Мы остановились возле магазина, где работал Хирш.
— Как поживает красавица Мария Фиола? — поинтересовался он.
— Ты считаешь ее красавицей?
— Красавица — это Кармен. Но в твоей подруге жизнь так и трепещет.
— Что?
Хирш засмеялся.
— Не в вульгарном поверхностном смысле. В ней трепещет яростная жизнь неподдельного отчаяния. Неужели ты еще не заметил?
— Нет, — обронил я. И вдруг ощутил укол острой боли. «Проехали!» — пронеслось у меня в голове.
— Да она просто алмаз чистого отчаяния, — сказал Роберт Хирш. — Без малейшей примеси горечи. — Он бросил на меня пристальный взгляд. — И без раскаяния, — добавил он. — Это другая сторона, та, что без будущего. Та, что лишь в настоящем. Она не замутнена даже надеждой. Только веселый покой чистого отчаяния. Радостная легкость человека, освободившегося от желаний. Иначе как все это вынести? — Он постучал по стеклу витрины, за которым красовались радиоприемники и пылесосы. Потом горько усмехнулся. — Вперед, в скучную заурядность бизнеса и коммерции! Но не забывай: земля все еще дрожит у нас под ногами! Только чувствуя эту дрожь, мы сумеем спастись. Самая большая опасность подстерегает того, кто думает, будто он уже спасся. Смелее в бой!
Хирш распахнул дверь. Холодный поток кондиционированного воздуха дохнул на нас, как из могилы.
— Хандра? — спросил Мойков.
— Средней тяжести, — отозвался я. — Не для водки. Обычная хандра бытия.
— Но не жизни?
— И жизни тоже, Владимир. Правда, скорее в оптимистическом смысле. Хандра, которую надо использовать для более осознанного образа жизни. Более активного. Такого, чтобы с дрожью. Наказ Роберта Хирша.
Мойков рассмеялся. Сегодня вместо мундира на нем был очень просторного покроя костюм, придававший ему сходство с огромной летучей мышью; наряд довершала большая мягкая шляпа.
— О смысле жизни всегда занятно побеседовать, — сказал Мойков. — За этими разговорами иной раз и жить забываешь. Очень удобная подмена. Но сегодня, к сожалению, не могу. Должен спасать гостиницу. Рауль, столп всего нашего благосостояния, надумал съезжать. Хочет снять квартиру. Для гостиницы это катастрофа. Он же занимает у нас самые роскошные апартаменты. Молись твоему богу, чтобы он остался, иначе нам придется поднимать цены на все номера.
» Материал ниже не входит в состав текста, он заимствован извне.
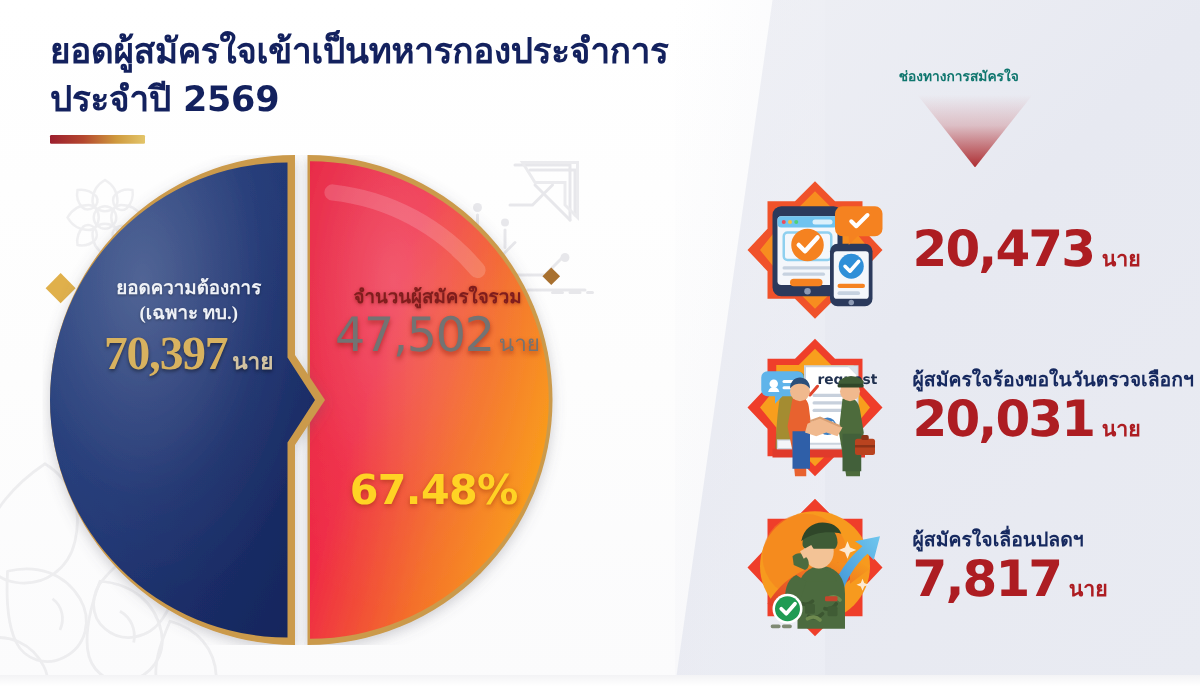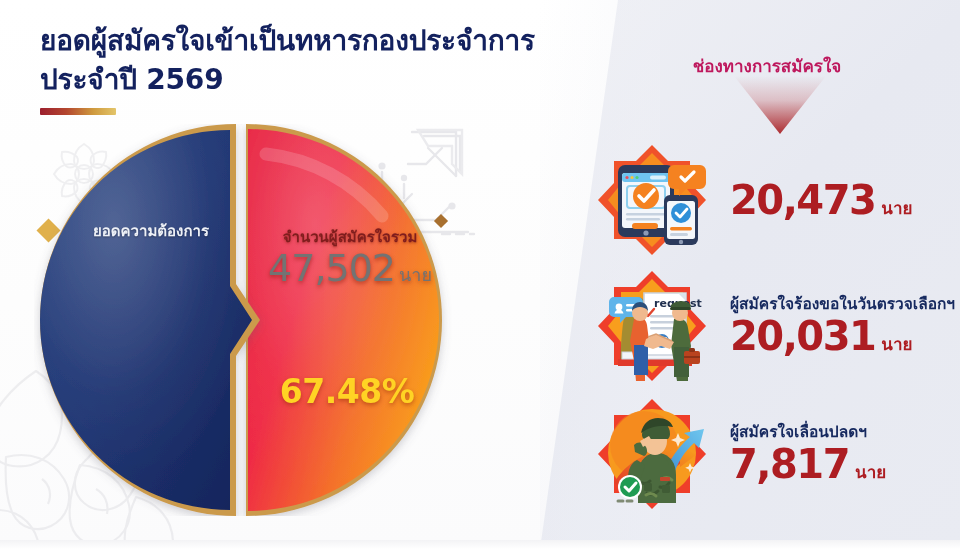"ช่องทางการสมัครใจ" .rp-head { color: #be185d -> #0f766e; font-size: 17px -> 11px }
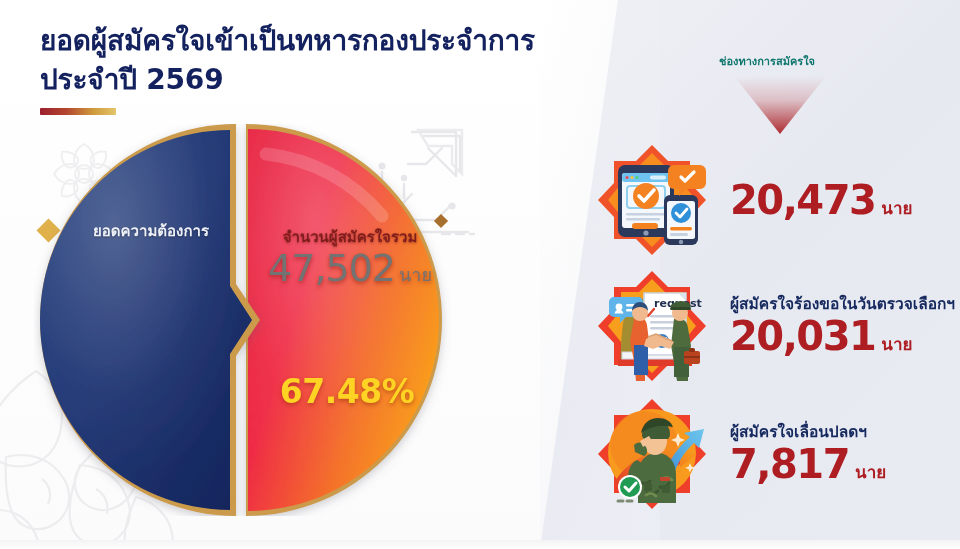"(เฉพาะ ทบ.)" div.cap { html: none -> <div>(เฉพาะ ทบ.)</div> }
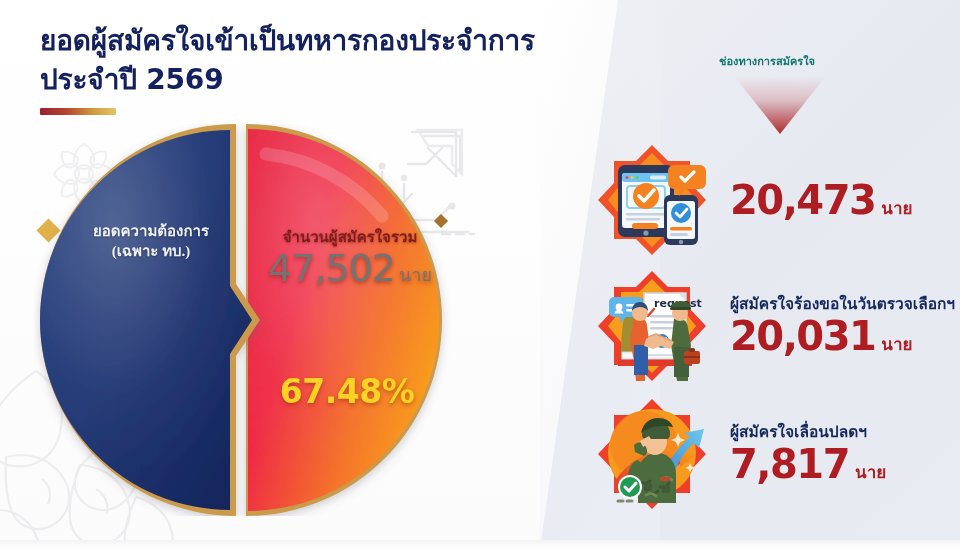"70,397 นาย" div.num { html: none -> <div><span>70,397</span><span>นาย</span></div> }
На лестнице послышался чей-то голос.
— Это он! — сказал Мойков. — Оставляю тебе на всякий случай бутылку водки. Сумрак ночи усугубляет сумрак души.
— Куда вы хоть идете? — спросил я.
— В «Кутилу». Воздушное охлаждение и великолепные бифштексы. Подходящее место для уговоров.
Мойков ушел вместе с Раулем, который был сегодня в белом костюме и красных ботинках. Я уселся под нашей плакучей пальмой и попытался заняться английским. «Эта дрожь, про которую говорил Хирш, — думал я, — подспудная дрожь земли, жизни, сердца. Тот, кто спасся, не смеет забывать о ней, не смеет хоронить ее под трясиной мещанства! Это дрожь спасенного тела, танец спасенного существа, с влагой в глазах заново открывающего все вокруг, когда снова впервые — ложка в руке, дыхание, свет, первый шаг, который тебе опять даровано сделать, и каждосекундно, ликующей вспышкой сознания — мысль, что ты не умер, ты ускользнул, спасся, не подох в концлагере и не задохнулся в свинцовых объятьях удавки, как Теллер».